Farmacia de la selva
La selva tropical del Amazonas produce más del 20% del oxígeno del planeta y es hogar de más de 40,000 especies de plantas. Desde siempre ha sido símbolo de fertilidad y de femineidad, siendo la más rica incubadora biológica del planeta. También representa un vínculo sagrado misterioso, poderoso entre el ser humano y la naturaleza. Mantiene millones de plantas, animales y especies de insectos – una exhibición de inventiva química. En estos archivos naturales, se pueden encontrar drogas como la quinina, refuerzos para el sistema inmunológico, relajantes musculares, esteroides tales como cortisona, diluyentes de la sangre como el Coumadin, antibióticos, antiparasitarios y drogas anticancerígenas. Son la fuente de algunas de las medicinas más ampliamente usadas y que han salvado más vidas. Lo más importante es que hay nuevas drogas todavía esperando a ser descubiertas – drogas para el SIDA, el cáncer, la diabetes, la artritis, la esclerosis múltiple y el Alzheimer. Las más importantes compañías farmacéuticas y muchos investigadores científicos están en estos momentos llevando a cabo estudios de nuevas drogas que provienen de plantas de la selva y están estudiando los conocimientos indígenas sobre plantas y las plantas específicas que usan los chamanes y los curanderos. Junto con la genómica, es el área más promisoria de investigación para nuevas curas hoy en día. Muchos secretos y tesoros no revelados esperan ser descubiertos con las plantas medicinales usadas por los chamanes, curanderos y los indígenas de la selva Amazónica.
Consideradas en el pasado como brujería por la ciencia, hoy en día el conocimiento empírico indígena de las plantas es ampliamente aceptado y respetado por la comunidad científica. Ricas en nutrientes beneficiosos, fitoquímicos y constituyentes activos, han sido usadas por los indios de la selva tropical por siglos para su supervivencia, su salud física y mental y su bienestar.

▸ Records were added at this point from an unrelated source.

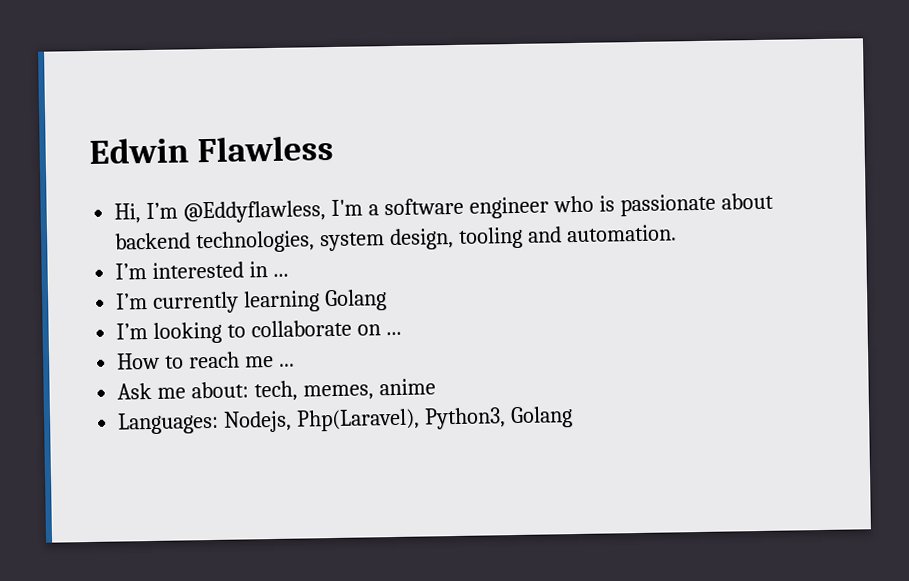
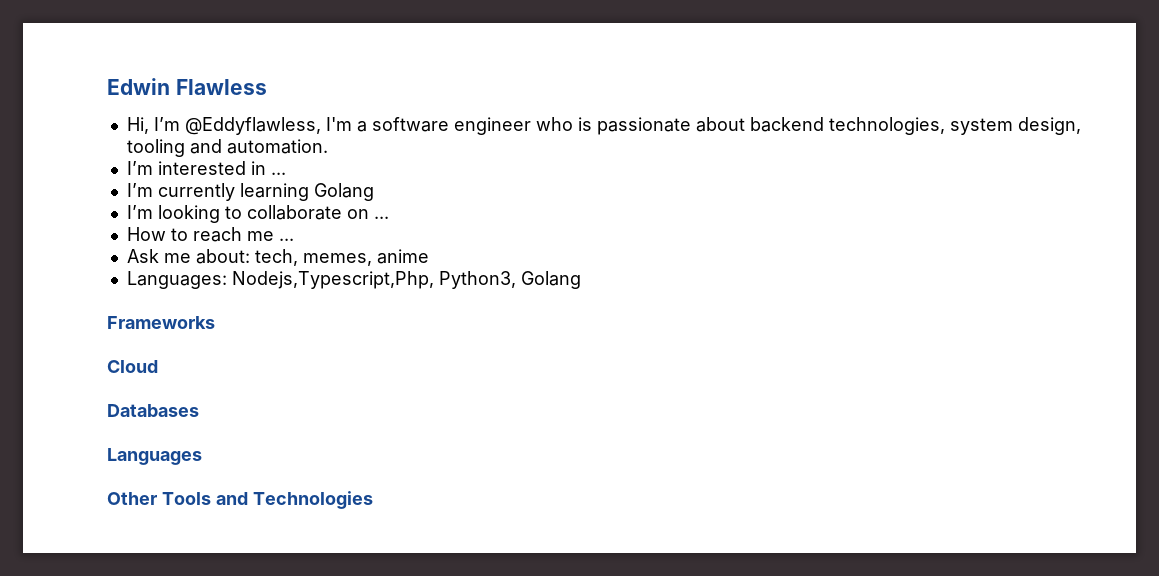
[223,408,421,433] Nodejs, Php(Laravel), -> [231,271,434,289] Nodejs,Typescript,Php,
(573, 417) none -> [107,316,215,329] [107,360,158,373] [107,404,199,417] [107,448,202,465] [107,491,373,509] // Frameworks // Cloud // Databases // Languages // Other Tools and Technologies

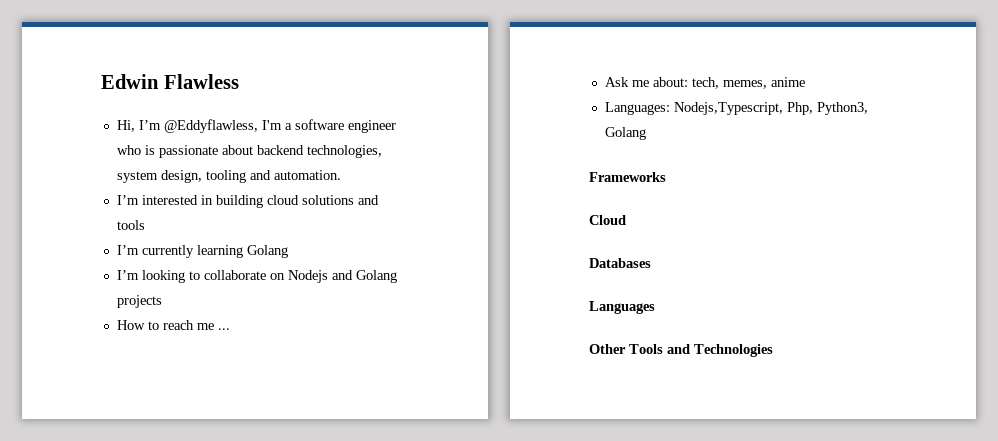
[270,172,286,175] ... -> [215,195,379,208] [116,220,145,230] building cloud solutions and tools
[373,216,389,219] ... -> [287,270,397,283] [116,295,162,308] Nodejs and Golang projects
[231,271,434,289] Nodejs,Typescript,Php, -> [673,102,813,115] Nodejs,Typescript, Php,

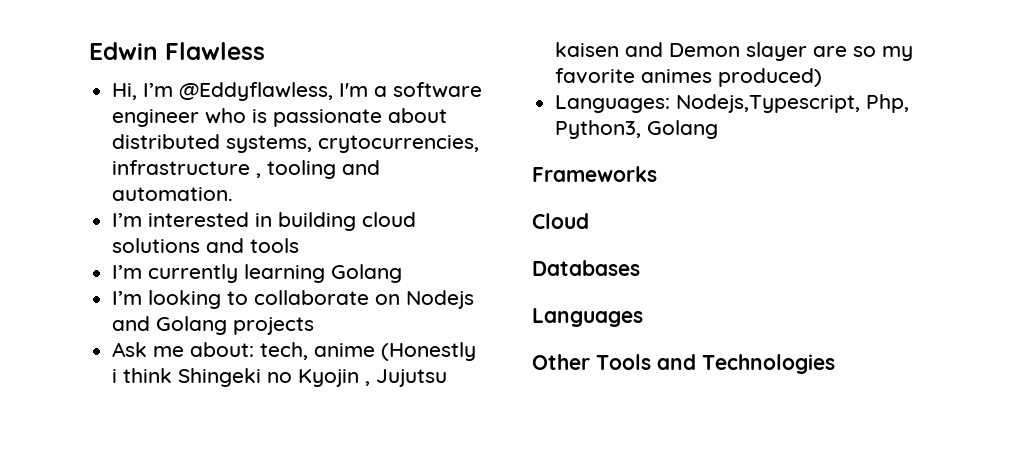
[256,145,382,158] [116,170,202,183] backend technologies, system design, -> [112,134,480,153] [112,160,262,178] distributed systems, crytocurrencies, infrastructure ,
[116,320,230,330] // How to reach me ... -> (315, 326) none
[722,80,767,89] memes, -> (309, 351) none
(805, 82) none -> [381,342,477,361] [112,368,448,387] [555,42,914,61] [555,68,823,87] (Honestly i think Shingeki no Kyojin , Jujutsu kaisen and Demon slayer are so my favorite animes produced)

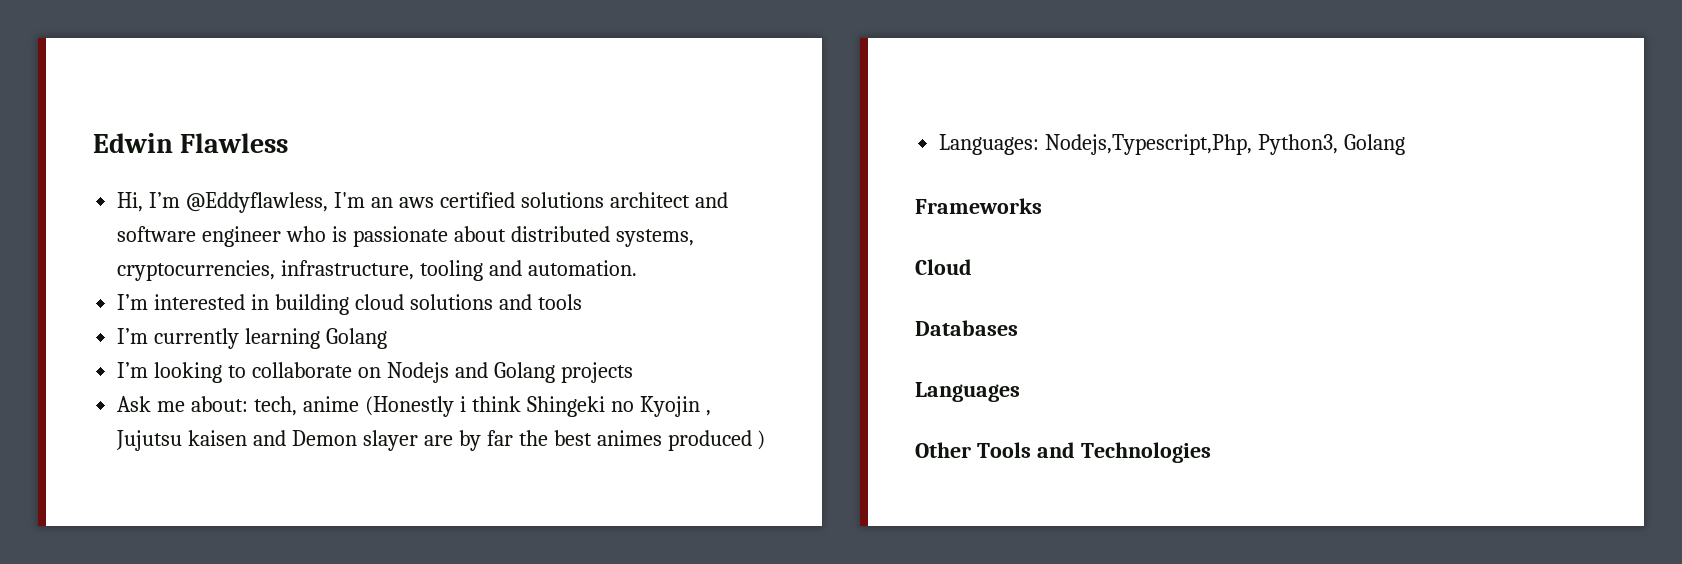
[374,86,388,97] a -> [370,192,728,208] an aws certified solutions architect and
[318,135,480,153] [112,160,262,178] crytocurrencies, infrastructure , -> [117,260,415,281] cryptocurrencies, infrastructure,
[853,46,914,61] [555,68,823,87] so my favorite animes produced) -> [458,430,766,451] by far the best animes produced )
[676,94,910,113] Nodejs,Typescript, Php, -> [1045,134,1253,155] Nodejs,Typescript,Php,

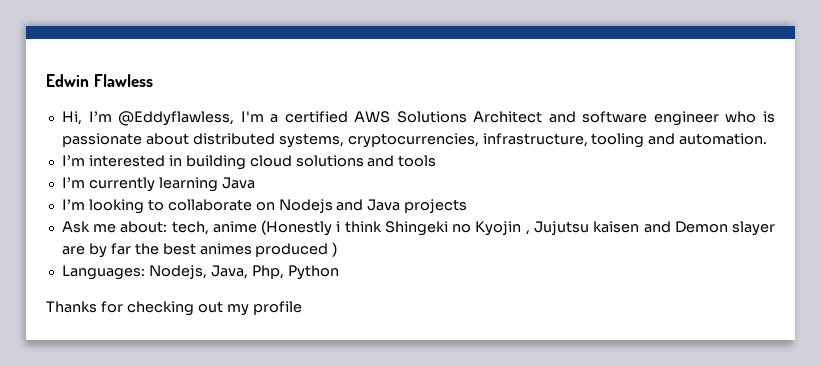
[370,192,690,208] an aws certified solutions architect -> [270,111,543,123] a certified AWS Solutions Architect
[326,328,388,349] Golang -> [221,177,255,189] Java
[493,362,555,383] Golang -> [367,199,401,211] Java
[1045,134,1406,155] [915,198,1042,214] [915,259,972,275] [915,320,1018,336] [915,382,1020,402] [915,442,1211,463] Nodejs,Typescript,Php, Python3, Golang // Frameworks // Cloud // Databases // Languages // Other Tools and Technologies -> [148,265,339,280] [46,301,302,316] Nodejs, Java, Php, Python // Thanks for checking out my profile

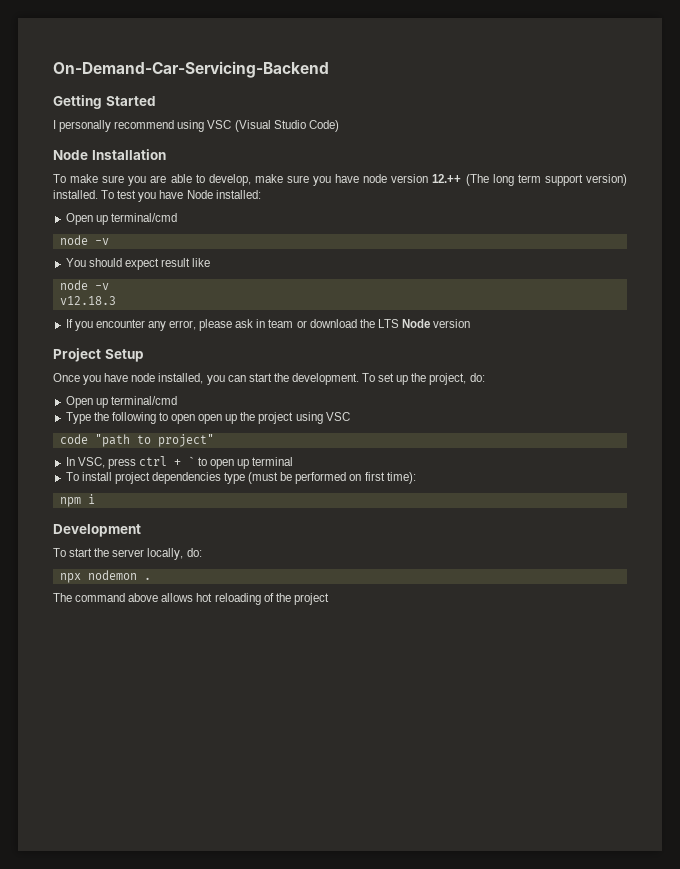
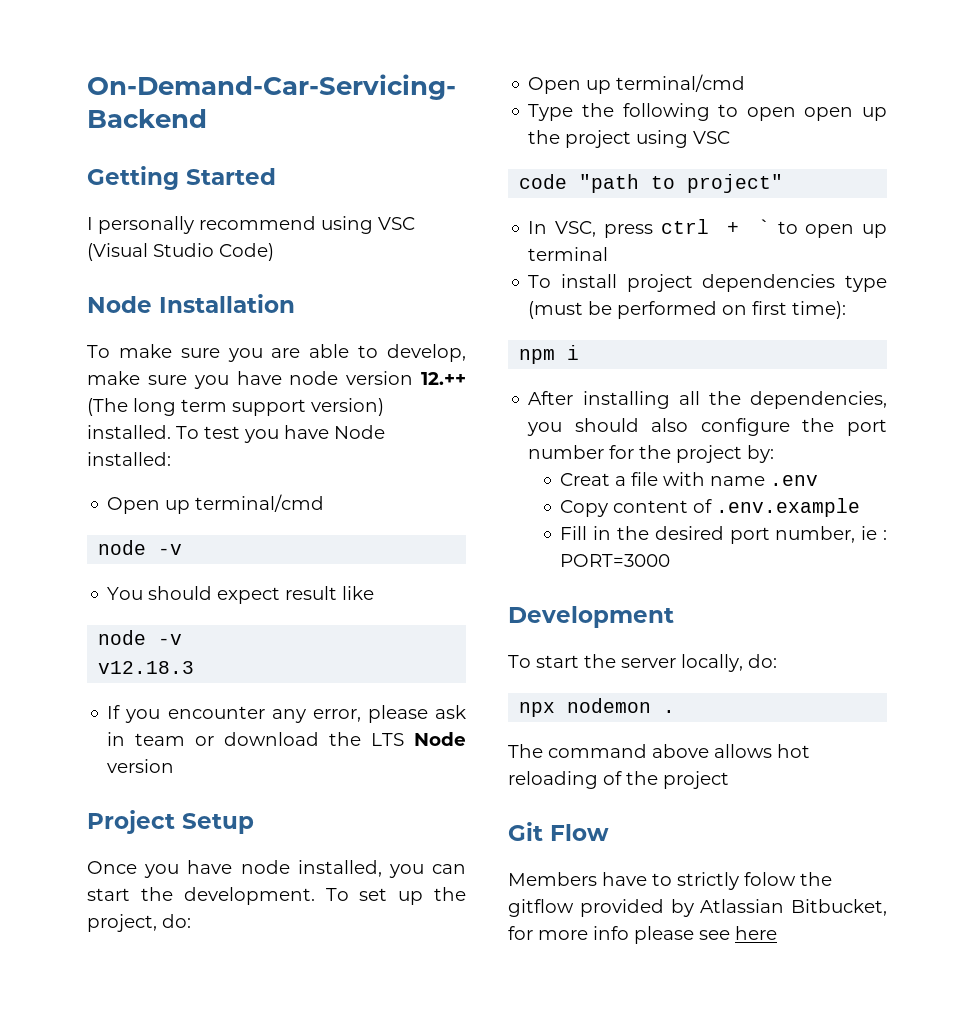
(95, 499) none -> [528,391,887,409] [527,418,887,436] [528,445,775,463] [560,472,819,486] [560,498,861,517] [560,526,887,544] [560,554,671,567] // After installing all the dependencies, you should also configure the port number for the project by: // Creat a file with name .env // Copy content of .env.example // Fill in the desired port number, ie : PORT=3000
(329, 599) none -> [508,822,609,841] [508,872,832,890] [508,899,887,917] [508,926,777,944] // Git Flow // Members have to strictly folow the gitflow provided by Atlassian Bitbucket, for more info please see here

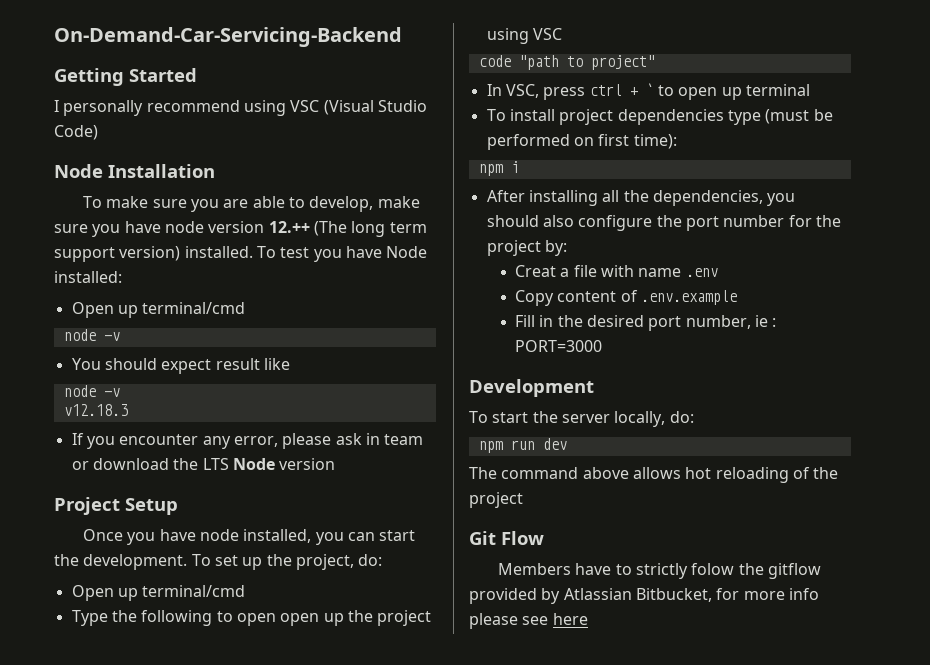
[519,698,676,717] npx nodemon . -> [478,438,567,453] npm run dev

Sin embargo, sacar estos secretos de las junglas es difícil y lleva mucho tiempo y de esta manera los tan valiosos conocimientos antiguos y los dones de la naturaleza se están perdiendo con alarmante velocidad. Se calcula que estamos perdiendo 140 especies de plantas, animales e insectos cada día al extinguirse por la pérdida de territorio en la selva tropical y los habitats debido a los fuegos, la tala, la urbanización indiscriminados y al intenso monocultivo. En la última mitad del siglo hemos perdido el 50% del territorio de selva tropical. ¿Cuántas posibles curas estaremos perdiendo y cuántas drogas milagrosas habremos ya perdido?
Por ahora, cientos de plantas beneficiosas que pueden curar una amplia variedad de enfermedades todavía están siendo usadas en la Amazonía usando los conocimientos transmitidos de generación en generación y la farmacia de la jungla está atendiendo a millones de personas mientras los científicos todavía tratan de entenderlas.